Point of sale merchandising has ADA implications that many retailers overlook. POS devices that are not accessible by the blind are claimed to violate the ADA and have attracted the attention of major disabilities rights groups.* A recent case from California, Johnson v. Lababedy, 2016 WL 4087061 (E.D. Cal. Aug. 2, 2016) serves as a reminder of how more mundane sales efforts also have ADA implications, and that just how the ADA applies may require some careful analysis for both plaintiffs and businesses.
The ADA requires that sales counters be low enough and wide enough so that an individual in a wheelchair can reach the counter either head on or by approaching from the side (See Standard 904.4). This requires a counter at least 30″ wide for a direct approach or 36″ wide for a parallel approach. For most businesses, space not directly devoted to selling something is wasted, and many businesses like to surround their sales counters with impulse items – a last chance to make a few dollars before the consumer leaves. For these retailers a counter that is three feet wide and empty represents nothing but wasted space, and so even when the sales counter is built to ADA standards it may rapidly become covered with displays of gum, candy, and similar items, shrinking the space available for a disabled customer.
In POS Marketing and ADA Compliance – you can’t have it both ways I described a case that treated point of sale displays as architectural barriers. The defendant, Starbucks, argued that its POS displays were “temporary obstructions” and therefore permitted under 28 CFR section 36.211(b). The court rejected the defense, correctly observing that the displays were not there because of maintenance or repairs, but were intended to remain in place indefinitely.**
Johnson v. Lababedy takes a different approach. Instead of treating the POS displays as architectural barriers it looks at them as a policy decision by the business. Here is what the Court says:
Rather, defendants’ decision to leave a cooler and other stuff on the counter is a “policy, practice or procedure” that interferes with plaintiff’s ability to access the counter. Indeed, the complaint states that “Defendants had a practice of placing coolers and other merchandise in front of the cashier counter.” Complaint ¶¶ 167, 171, 175, 179, 183, 187, 191, 195, 199, 203, 207.

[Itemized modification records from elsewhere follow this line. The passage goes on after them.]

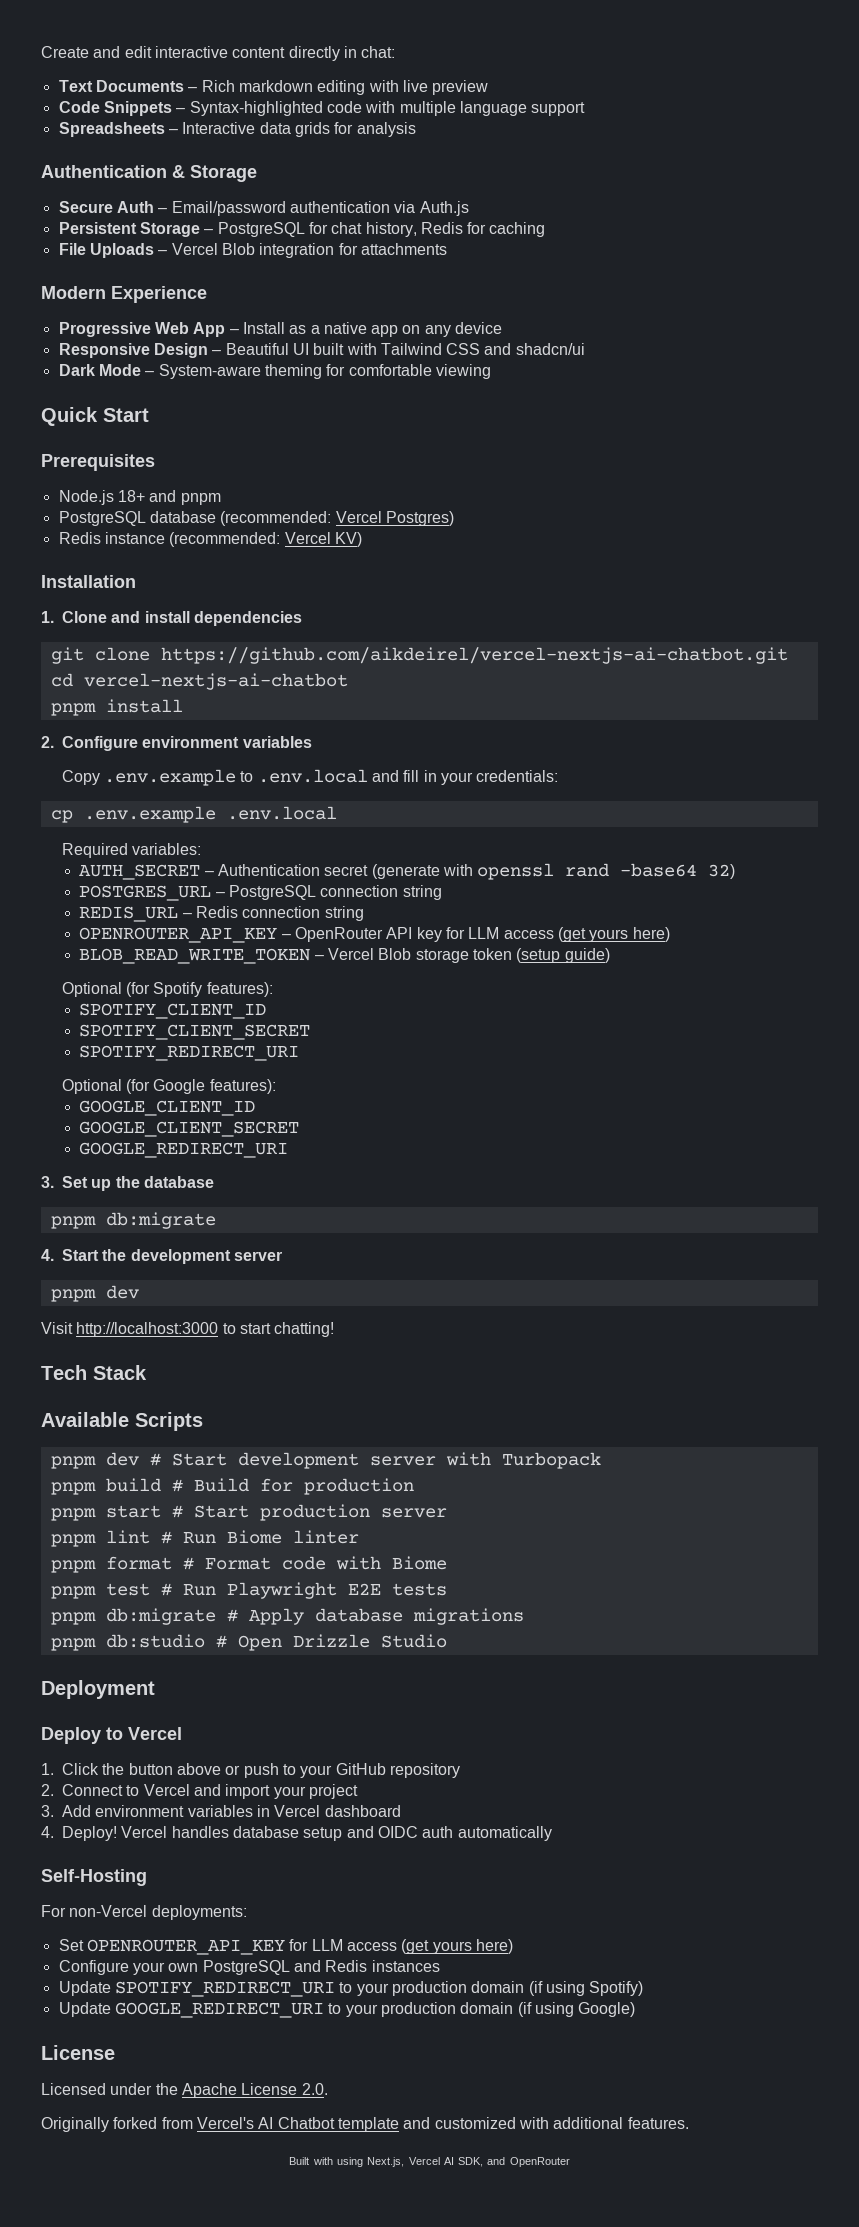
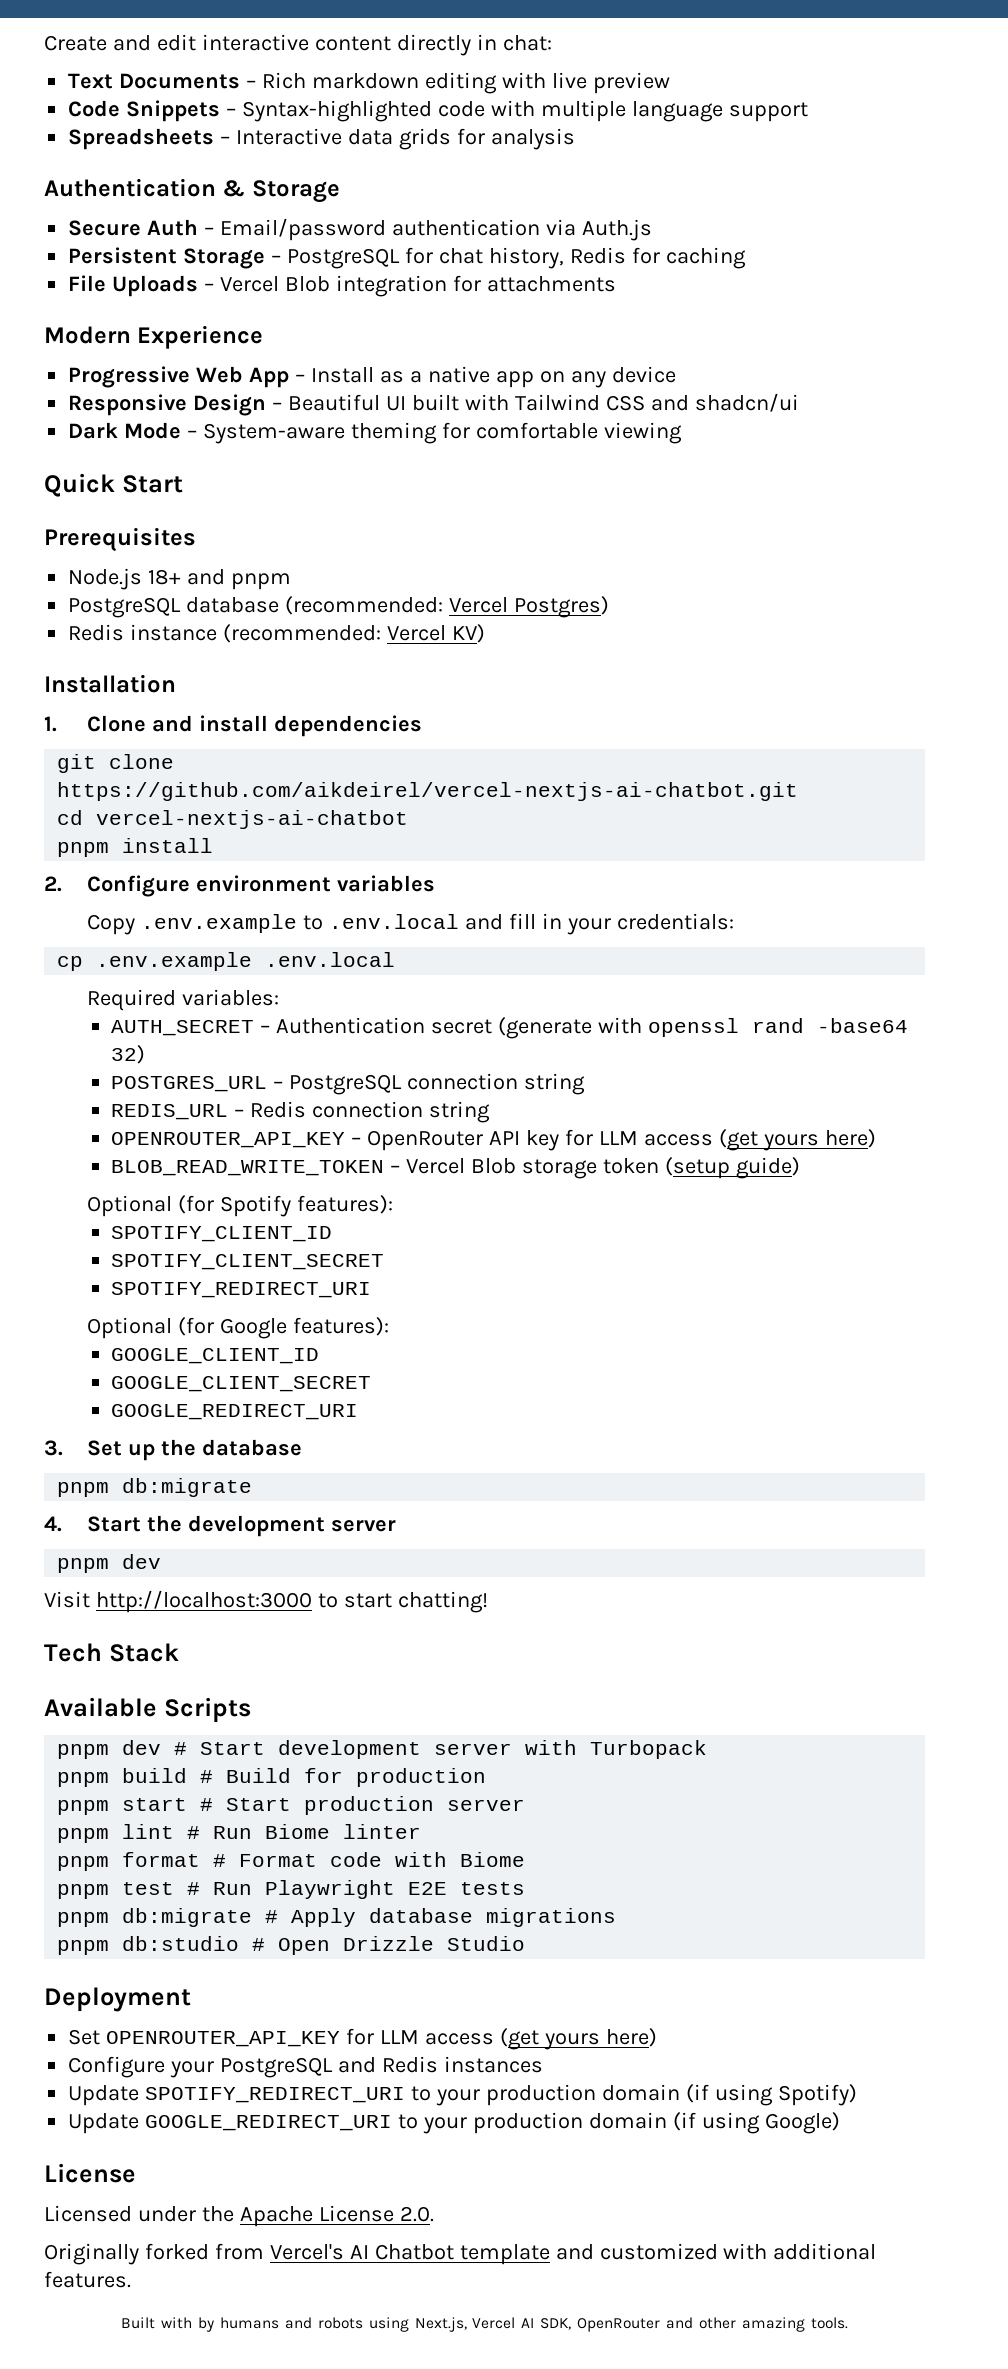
- Deploy to Vercel
- 1. Click the button above or push to your GitHub repository
- 2. Connect to Vercel and import your project
- 3. Add environment variables in Vercel dashboard
- 4. Deploy! Vercel handles database setup and OIDC auth automatically
- Self-Hosting
- For non-Vercel deployments:
- Configure your own PostgreSQL and Redis instances
+ Configure your PostgreSQL and Redis instances
- Built with using Next.js, Vercel AI SDK, and OpenRouter
+ Built with by humans and robots using Next.js, Vercel AI SDK, OpenRouter and other amazing tools.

This leads, however, to a very different result in terms of the plaintiff’s obligation. The Court continues:
. . . in order to state a claim regarding this clutter, plaintiff must allege that he requested a reasonable modification of the policy and that plaintiff failed make the modification. See Fortyune, 364 F.3d at 1082 (plaintiff must allege that defendants failed “to make a requested reasonable modification that was…necessary to accommodate the plaintiff’s disability”) (emphasis added). There is no such allegation in the complaint.9 Plaintiff is not entitled to default judgment on the “clutter” claim.
Johnson v. Lababedy, 2016 WL 4087061, at *6. In other words, a disabled individual who finds that counter-top displays interfere with his access needs to ask that they be moved before he can state a claim. The displays are not architectural barriers, but the result of a bad policy.
Policy and procedure allegations are very common in ADA lawsuits, usually as a means of defeating a mootness defense. If the defendant removes the architectural barrier or brings its facility into compliance with the ADA Standards the plaintiff will claim that there is still a policy that is likely to cause future ADA violations, thus keeping the case alive so that the plaintiff can settle or claim a victory and win attorneys’ fees. Johnson suggests that in order to sustain a policy based claim the plaintiff must request a reasonable modification of the policy and be denied because policy claims arise under 42 U.S.C. section 12182(b)(2)(A)(ii), concerning refusal to make reasonable modifications.
This presents a defense opportunity for victims of serial litigants. The economics of serial litigation are such that the plaintiff will never take the time to request a reasonable modification – it takes time and that cuts into profits. Johnson suggests that where a serial litigant tries to keep a case alive with a policy and procedure claim the simple answer is – you never asked for a modification. This won’t change the usual economics, which make an early settlement the best route for most cases, but when the plaintiff pushes for too much money, or just won’t quit, Johnson may provide an answer.***
*My earlier blogs The next wave – ADA lawsuits against touchscreen POS devices and You can’t agree to what you can’t read – the perils of clickwrap when the ADA is involved discuss these issues.
** The same issue is discussed in my blogs concerning larger “temporary” displays in The aisles are overflowing – which may violate the ADA, and ADA Policies – you’ve got to walk the walk
*** Policy and procedure claims might be characterized as Section 12182(b)(1)(D) “administrative method” claims, but it is not clear that an individual confronting a chewing gum display would have standing without showing he or she was actually prevented from buying goods and services. Many courts have held that merely seeing an architectural barrier constitutes an injury because such barriers are by definition discriminatory. If a chewing gum display is not an architectural barrier the standing question becomes more difficult.